This file is for those who wants to hack the cutting-edge
Gauche sources from the git repository.  If you just want to
compile from the distribution, you don't need to read any further.


[TOOLS REQUIRED FOR BUILDING]

On Unix platforms
-----------------

In order to build Gauche from the git sources, instead of from
the distribution, you need to have the *latest* release of
Gauche installed on your machine, for it is required to generate
some C files.   If you don't have one, grab the release tarball
and install it.

You also need autoconf (2.69 or higher), automake, libtool and
pkg-config.  (Note on OSX users: XCode now only includes subset
of autotools.  You have to install full set either manually
or thru MacPorts or Homebrew.)

The git source tree doesn't include "configure" scripts.
You can use the DIST script like the following to generate them.

  % ./DIST gen

Afterwards, you just do the usual ./configure + make.  For
configure options, see the INSTALL file in the distribution
tarball (it is a generated file, so it's not in the repo).
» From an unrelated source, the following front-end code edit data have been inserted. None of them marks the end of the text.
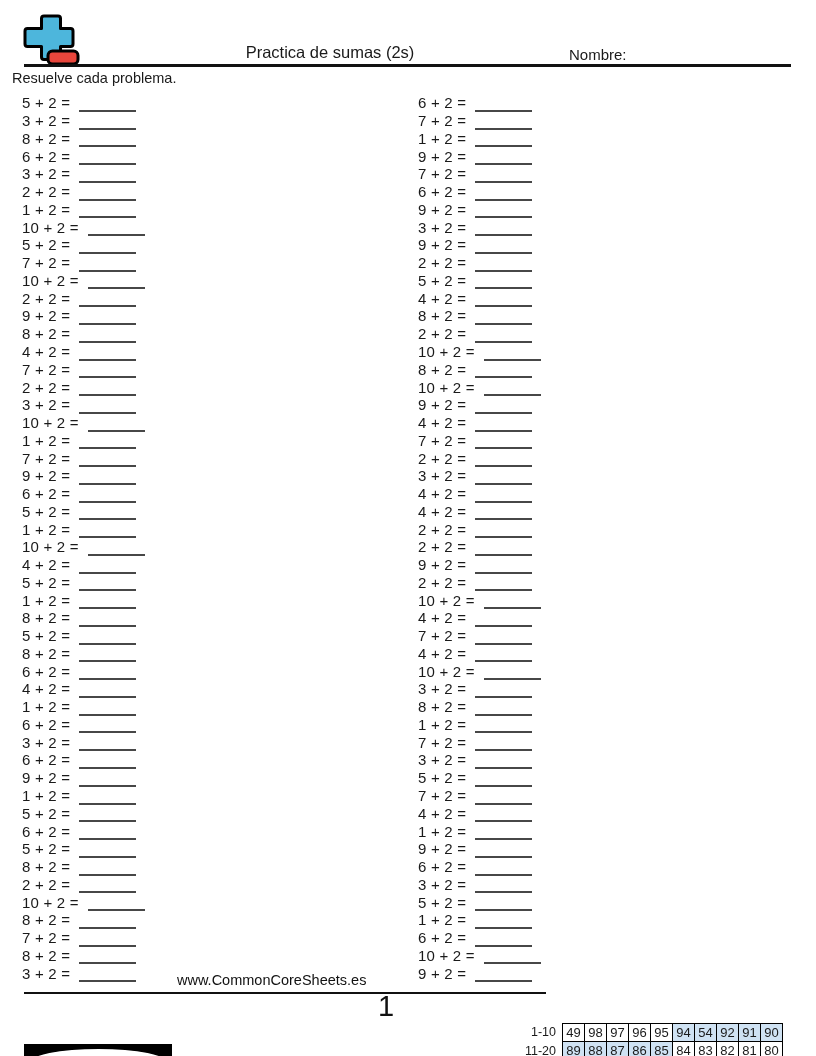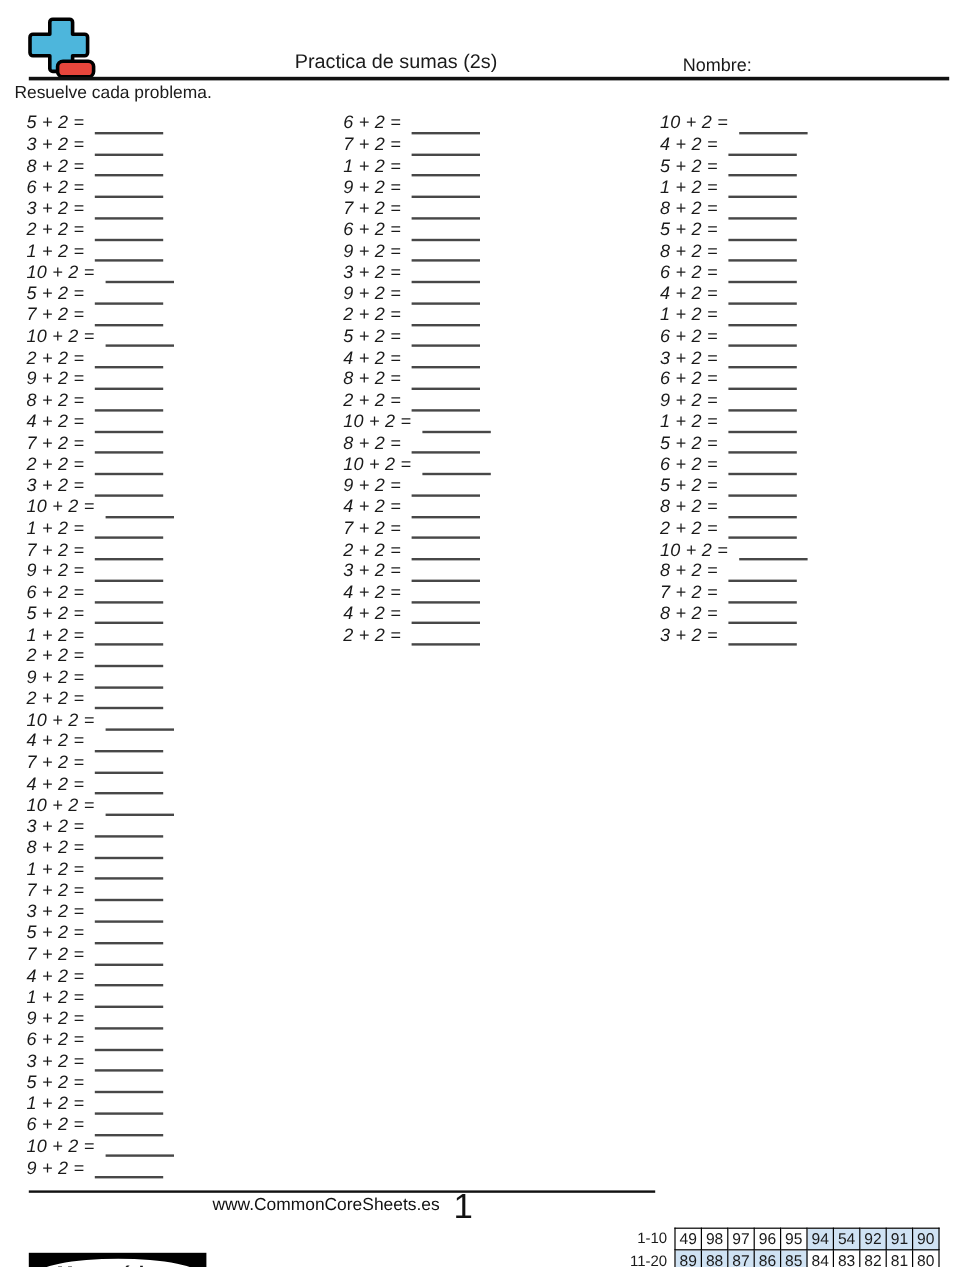--- a/index.html
+++ b/index.html
@@ -23,7 +23,7 @@
   
   .problems {
     position:absolute; left:22px; top:94px; width:774px; height:888px;
-    display:grid; grid-template-columns:repeat(3,1fr); column-gap:18px;font-style:italic;
+    display:grid; grid-template-columns:repeat(2,1fr); column-gap:18px;
   }
   .pcol { display:grid; grid-template-rows:repeat(25,1fr); }
   .problem { display:flex; align-items:center; font-size:15px; }

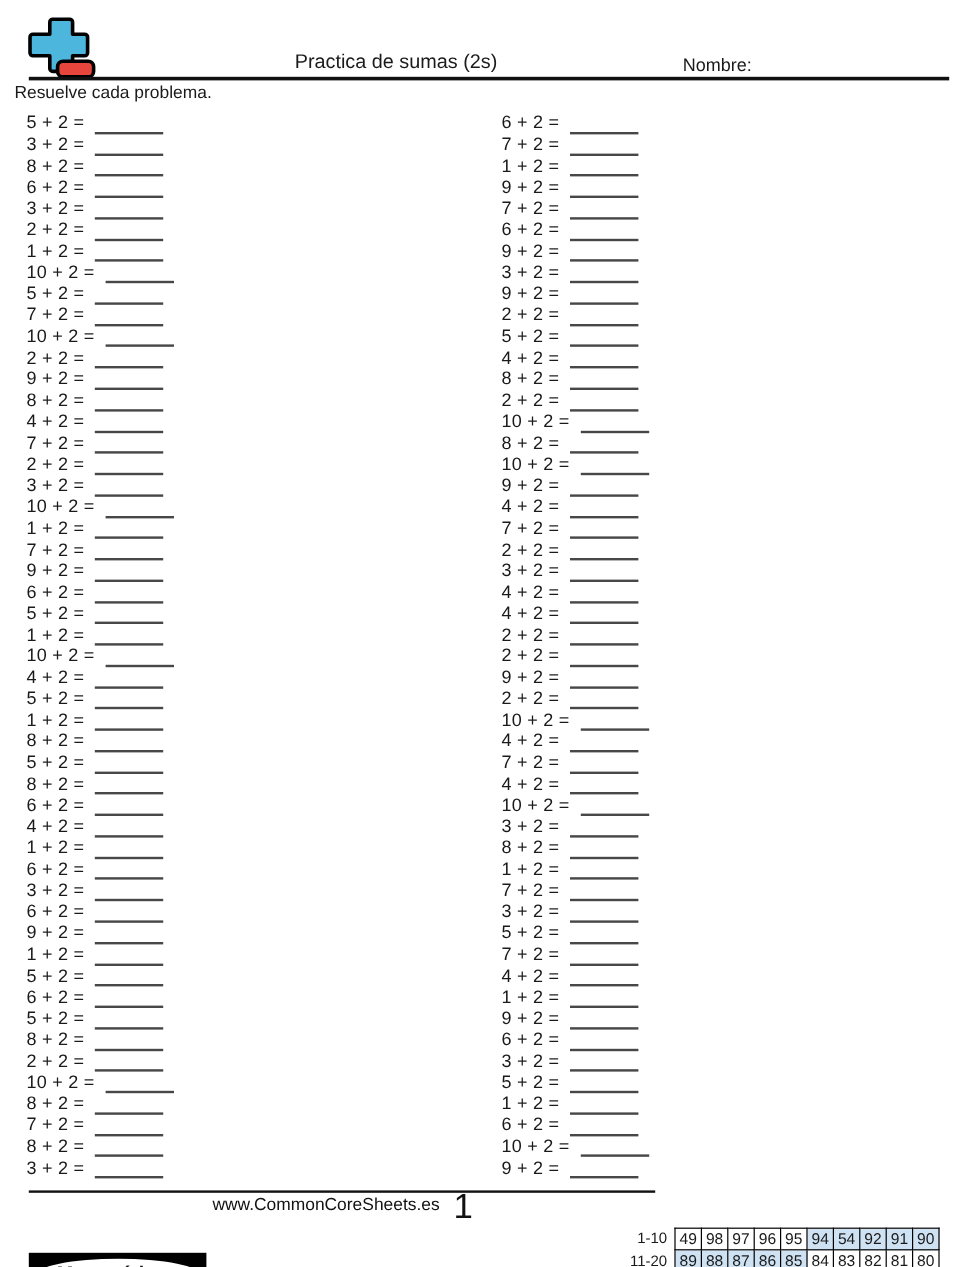--- a/index.html
+++ b/index.html
@@ -44,7 +44,7 @@
     display:flex; align-items:center; justify-content:center;
   }
   .badge-oval span { font-size:16.5px; font-weight:bold; letter-spacing:0.2px; }
-  .website { position:absolute; left:177px; top:996px; font-size:14.5px; color:#111; }
+  .website { position:absolute; left:177px; top:972px; font-size:14.5px; color:#111; }
   .page-number { position:absolute; left:378px; top:990px; font-size:29px; color:#111; }
 
   .score { position:absolute; left:512px; top:995px; display:flex;margin-top:28px; }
In case if the latest release of Gauche can't be built on your
target machine but the fix is already in the HEAD, you need to
take more steps---you need the source with that fix, but in order
to build it, you need the latest release of Gauche installed,
which you can't.  If you stuck in this Catch-22 situation, you
have to generate tarball on other machines.  Find a Linux box
(or BSD, or most Unix box would do) and take the following steps:

  (1) Build and install the latest release of Gauche on that box
  (2) Clone the source on that box, and build the HEAD as explained
      above.
  (3) Run
        % ./DIST tgz
      This creates a tarball Gauche-$VERSION.tgz in the parent
      directory of the source tree.
  (4) Copy the created tarball to your target machine, untar,
      configure and build.  The created tarball includes generated
      files, so you don't need Gauche in this step.
      
Note for seasoned libtool/automake users: the git source tree
includes files that are usually generated automatically by
autotools, such as aclocal.m4, ltmain.sh, src/gauche/config.h.in,
etc.  Avoid clobbering these files, unless you're sure you want
to do so.  If your autotools version doesn't match mine, 
it tends to break.


On Windows
----------

The recommended way to build Gauche on Windows is mingw-w64 and
MSYS2.  If you want to build from git source, you need Gauche
of the latest release to be installed.  The easiest way is to
grab the windows installer from http://practical-scheme.net/gauche.
For the details of build procedure, see doc/HOWTO-mingw.txt.

You can build Gauche with cygwin; do it just like on Unix.

Some effort was made to build Gauche with MSVC.  You can find
project files under winnt.  Unfortunatley though, it is so
much pain to make it work and keep it updated with newer Gauche
source tree, and now they are quite obsolete.


[CROSS COMPILATION]

In a normal compilation, extension modules (ext/*) are build
using the new gosh just built in src/.  However, we can't
run src/gosh when we're cross compiling.  So you need to install
*this version of Gauche* compiled on your platform beforehand.
Then, configure with the ordinary cross-compiling options.


[DEPENDENCIES]

Quite a few files are generated by Gauche itself if you build
Gauche from scratch.  Consequently, there are qute a few nasty
dependency issues.  If you modify files listed below, be careful
not to introduce undesirable dependencies.

- The compiler (compile.scm) shouldn't depend on anything that
  are not compiled into the libgauche core.   An exception is
  util.match; it's ok since it is just a macro and all 'match'
  forms are expanded fully in precompilation.

- gencomp, genstub, geninsn shouldn't depend on the extension
  modules except the 'pre-loaded' ones in HOSTGOSH.

- An extension compiled by gencomp shouldn't depend on other
  extensions compiled by gencomp.  This is because gencomp is
  run by HOSTGOSH and it may not be able to load the other
  extensions compiled for the target gosh.

- ext/xlink shouldn't depend on anything that requires loading
  extension modules, since it is called before all the extension
  modules are generated.


[CHANGELOGS]

We have ChangeLog file to record changes of new features, APIs, or
internal changes large enough so that other developers need to be
aware of.  Small changes like 'quick fix of the bug introduced
in the last commit', or documentation additions, don't need to
be recorded.

In the age of distributed development, ChangeLog seems becoming
obsolete, for it causes conflicts easily.  Yet I still see it worth,
for it is one-stop place where somebody who tries to grasp what was
changed since some point of time.  SCM's commit log doesn't replace
that role---commit logs comes with every commit, however little it
is, and those small trivial logs are just noise to those want to
know changes that matter.  Also, commit logs are inherently per-commit,
so it's not a good place to describe overall intention or a plan
of series of changes.

To keep ChangeLog in that role _and_ to be friendly to distributed
development, I suggest that you don't update ChangeLog unless you
feel you really want to.  If I see your change is better mentioned
in ChangeLog, I'll update it separately.